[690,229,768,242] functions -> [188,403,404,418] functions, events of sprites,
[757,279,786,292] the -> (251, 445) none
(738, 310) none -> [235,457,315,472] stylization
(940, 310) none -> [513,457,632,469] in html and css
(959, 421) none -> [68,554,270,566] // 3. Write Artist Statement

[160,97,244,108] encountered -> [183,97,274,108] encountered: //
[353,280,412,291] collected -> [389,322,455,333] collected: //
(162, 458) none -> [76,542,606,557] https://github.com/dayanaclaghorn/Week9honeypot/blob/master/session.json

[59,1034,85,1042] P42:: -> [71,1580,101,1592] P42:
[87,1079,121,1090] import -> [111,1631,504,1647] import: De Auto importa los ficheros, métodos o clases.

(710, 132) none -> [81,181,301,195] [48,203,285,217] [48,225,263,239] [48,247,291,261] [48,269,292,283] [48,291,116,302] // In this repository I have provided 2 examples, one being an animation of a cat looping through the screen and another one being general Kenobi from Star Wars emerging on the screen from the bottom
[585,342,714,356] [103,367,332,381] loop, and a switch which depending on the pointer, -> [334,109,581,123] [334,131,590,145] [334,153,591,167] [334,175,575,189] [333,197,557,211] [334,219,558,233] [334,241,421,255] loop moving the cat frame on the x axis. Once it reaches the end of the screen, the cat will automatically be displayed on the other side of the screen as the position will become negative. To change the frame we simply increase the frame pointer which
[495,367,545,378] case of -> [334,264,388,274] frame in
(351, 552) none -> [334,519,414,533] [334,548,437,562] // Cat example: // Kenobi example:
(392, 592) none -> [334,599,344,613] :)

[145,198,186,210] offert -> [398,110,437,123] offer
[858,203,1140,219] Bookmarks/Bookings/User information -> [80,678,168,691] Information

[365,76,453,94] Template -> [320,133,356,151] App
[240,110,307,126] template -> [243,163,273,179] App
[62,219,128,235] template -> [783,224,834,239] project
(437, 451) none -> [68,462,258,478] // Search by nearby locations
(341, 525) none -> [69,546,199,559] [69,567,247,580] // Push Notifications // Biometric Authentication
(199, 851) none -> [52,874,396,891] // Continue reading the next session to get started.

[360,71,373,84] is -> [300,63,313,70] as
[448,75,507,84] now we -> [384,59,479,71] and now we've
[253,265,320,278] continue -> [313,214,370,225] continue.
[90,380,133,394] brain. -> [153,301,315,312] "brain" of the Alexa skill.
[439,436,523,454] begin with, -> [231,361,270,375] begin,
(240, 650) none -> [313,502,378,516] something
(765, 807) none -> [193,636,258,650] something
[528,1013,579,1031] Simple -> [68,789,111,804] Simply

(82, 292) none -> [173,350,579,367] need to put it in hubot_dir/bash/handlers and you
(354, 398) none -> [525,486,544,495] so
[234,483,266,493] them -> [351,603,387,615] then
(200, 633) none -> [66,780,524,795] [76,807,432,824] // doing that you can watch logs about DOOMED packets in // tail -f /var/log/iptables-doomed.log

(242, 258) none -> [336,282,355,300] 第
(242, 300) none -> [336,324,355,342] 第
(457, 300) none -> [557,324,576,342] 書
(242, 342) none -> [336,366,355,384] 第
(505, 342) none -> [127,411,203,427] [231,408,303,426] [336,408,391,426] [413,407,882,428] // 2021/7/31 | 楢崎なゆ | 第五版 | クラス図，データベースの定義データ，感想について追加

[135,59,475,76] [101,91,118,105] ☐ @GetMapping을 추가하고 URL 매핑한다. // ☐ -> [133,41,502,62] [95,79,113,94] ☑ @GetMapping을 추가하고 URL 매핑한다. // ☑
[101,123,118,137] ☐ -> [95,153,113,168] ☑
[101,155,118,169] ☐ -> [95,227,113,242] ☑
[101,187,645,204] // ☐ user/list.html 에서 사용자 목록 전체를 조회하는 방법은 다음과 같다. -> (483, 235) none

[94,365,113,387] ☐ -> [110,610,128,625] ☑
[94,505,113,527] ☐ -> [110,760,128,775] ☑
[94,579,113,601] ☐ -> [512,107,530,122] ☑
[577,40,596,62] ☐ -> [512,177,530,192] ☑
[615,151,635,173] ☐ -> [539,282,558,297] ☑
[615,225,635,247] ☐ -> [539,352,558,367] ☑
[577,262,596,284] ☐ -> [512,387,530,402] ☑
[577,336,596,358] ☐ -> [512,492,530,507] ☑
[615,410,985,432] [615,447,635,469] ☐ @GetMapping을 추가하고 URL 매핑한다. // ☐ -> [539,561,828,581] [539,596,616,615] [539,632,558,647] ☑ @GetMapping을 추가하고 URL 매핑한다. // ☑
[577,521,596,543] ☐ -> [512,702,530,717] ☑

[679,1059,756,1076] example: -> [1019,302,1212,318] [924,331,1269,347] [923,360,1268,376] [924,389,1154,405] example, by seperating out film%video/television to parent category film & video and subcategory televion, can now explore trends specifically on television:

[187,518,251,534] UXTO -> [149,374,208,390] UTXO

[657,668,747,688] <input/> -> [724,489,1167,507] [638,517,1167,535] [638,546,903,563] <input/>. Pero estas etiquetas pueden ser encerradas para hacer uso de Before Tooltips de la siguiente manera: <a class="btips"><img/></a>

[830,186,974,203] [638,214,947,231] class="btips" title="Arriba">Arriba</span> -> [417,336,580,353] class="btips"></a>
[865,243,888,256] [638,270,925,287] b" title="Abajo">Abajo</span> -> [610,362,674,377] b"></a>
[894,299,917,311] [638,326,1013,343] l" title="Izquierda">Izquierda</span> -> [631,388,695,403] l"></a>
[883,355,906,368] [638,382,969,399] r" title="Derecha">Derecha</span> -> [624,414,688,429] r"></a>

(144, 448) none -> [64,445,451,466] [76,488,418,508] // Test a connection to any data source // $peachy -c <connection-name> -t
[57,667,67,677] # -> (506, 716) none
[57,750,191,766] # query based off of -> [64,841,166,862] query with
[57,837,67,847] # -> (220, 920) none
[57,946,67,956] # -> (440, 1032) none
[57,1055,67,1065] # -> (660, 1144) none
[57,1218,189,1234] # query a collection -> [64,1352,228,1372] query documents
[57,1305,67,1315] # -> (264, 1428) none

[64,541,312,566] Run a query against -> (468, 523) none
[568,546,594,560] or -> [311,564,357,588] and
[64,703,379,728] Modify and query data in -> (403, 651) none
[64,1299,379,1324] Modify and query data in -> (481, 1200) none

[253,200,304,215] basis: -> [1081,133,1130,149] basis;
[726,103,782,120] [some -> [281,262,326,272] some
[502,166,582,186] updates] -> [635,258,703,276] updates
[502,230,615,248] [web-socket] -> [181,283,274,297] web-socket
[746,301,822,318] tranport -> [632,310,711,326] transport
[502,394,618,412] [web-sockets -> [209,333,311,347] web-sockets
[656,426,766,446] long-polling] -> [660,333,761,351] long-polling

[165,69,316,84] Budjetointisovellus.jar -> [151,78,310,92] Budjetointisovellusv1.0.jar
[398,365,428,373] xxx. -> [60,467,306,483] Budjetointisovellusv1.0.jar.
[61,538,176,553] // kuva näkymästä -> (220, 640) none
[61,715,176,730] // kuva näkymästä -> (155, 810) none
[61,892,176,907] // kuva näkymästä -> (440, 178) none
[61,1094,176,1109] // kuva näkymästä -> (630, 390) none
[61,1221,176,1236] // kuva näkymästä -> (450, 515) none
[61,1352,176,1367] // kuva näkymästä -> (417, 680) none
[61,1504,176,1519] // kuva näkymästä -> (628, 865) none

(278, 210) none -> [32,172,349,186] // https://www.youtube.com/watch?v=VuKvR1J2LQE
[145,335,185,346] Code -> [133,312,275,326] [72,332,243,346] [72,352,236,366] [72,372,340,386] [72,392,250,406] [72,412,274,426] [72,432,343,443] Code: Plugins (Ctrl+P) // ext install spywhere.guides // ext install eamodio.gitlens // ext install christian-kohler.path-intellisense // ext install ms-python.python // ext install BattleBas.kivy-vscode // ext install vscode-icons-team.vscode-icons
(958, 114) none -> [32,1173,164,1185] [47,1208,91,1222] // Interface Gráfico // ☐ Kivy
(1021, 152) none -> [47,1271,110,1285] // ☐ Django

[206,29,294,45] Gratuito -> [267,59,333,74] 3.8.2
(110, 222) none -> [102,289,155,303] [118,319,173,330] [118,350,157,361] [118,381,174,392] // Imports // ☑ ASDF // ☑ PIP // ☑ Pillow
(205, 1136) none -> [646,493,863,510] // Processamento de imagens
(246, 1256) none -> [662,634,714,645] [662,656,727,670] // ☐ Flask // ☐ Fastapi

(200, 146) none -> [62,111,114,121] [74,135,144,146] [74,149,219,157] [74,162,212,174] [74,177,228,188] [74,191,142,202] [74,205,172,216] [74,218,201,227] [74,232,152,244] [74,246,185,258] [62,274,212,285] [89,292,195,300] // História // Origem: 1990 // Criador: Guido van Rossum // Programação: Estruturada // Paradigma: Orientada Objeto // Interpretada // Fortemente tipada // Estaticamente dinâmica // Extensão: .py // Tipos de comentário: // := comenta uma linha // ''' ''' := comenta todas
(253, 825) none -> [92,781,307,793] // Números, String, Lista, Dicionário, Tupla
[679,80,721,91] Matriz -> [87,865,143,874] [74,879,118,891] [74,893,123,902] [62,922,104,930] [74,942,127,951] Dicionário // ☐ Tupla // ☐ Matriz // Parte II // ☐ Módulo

+--

— REQUIRED WORK —
Retype exactly the lines above, from the one with "[656,426,766,446] long-polling] ->" through the one with "(110, 222) none", inclusive.

— ANSWER TO THE EXERCISE —
[656,426,766,446] long-polling] -> [660,333,761,351] long-polling

[165,69,316,84] Budjetointisovellus.jar -> [151,78,310,92] Budjetointisovellusv1.0.jar
[398,365,428,373] xxx. -> [60,467,306,483] Budjetointisovellusv1.0.jar.
[61,538,176,553] // kuva näkymästä -> (220, 640) none
[61,715,176,730] // kuva näkymästä -> (155, 810) none
[61,892,176,907] // kuva näkymästä -> (440, 178) none
[61,1094,176,1109] // kuva näkymästä -> (630, 390) none
[61,1221,176,1236] // kuva näkymästä -> (450, 515) none
[61,1352,176,1367] // kuva näkymästä -> (417, 680) none
[61,1504,176,1519] // kuva näkymästä -> (628, 865) none

(278, 210) none -> [32,172,349,186] // https://www.youtube.com/watch?v=VuKvR1J2LQE
[145,335,185,346] Code -> [133,312,275,326] [72,332,243,346] [72,352,236,366] [72,372,340,386] [72,392,250,406] [72,412,274,426] [72,432,343,443] Code: Plugins (Ctrl+P) // ext install spywhere.guides // ext install eamodio.gitlens // ext install christian-kohler.path-intellisense // ext install ms-python.python // ext install BattleBas.kivy-vscode // ext install vscode-icons-team.vscode-icons
(958, 114) none -> [32,1173,164,1185] [47,1208,91,1222] // Interface Gráfico // ☐ Kivy
(1021, 152) none -> [47,1271,110,1285] // ☐ Django

[206,29,294,45] Gratuito -> [267,59,333,74] 3.8.2
(110, 222) none -> [102,289,155,303] [118,319,173,330] [118,350,157,361] [118,381,174,392] // Imports // ☑ ASDF // ☑ PIP // ☑ Pillow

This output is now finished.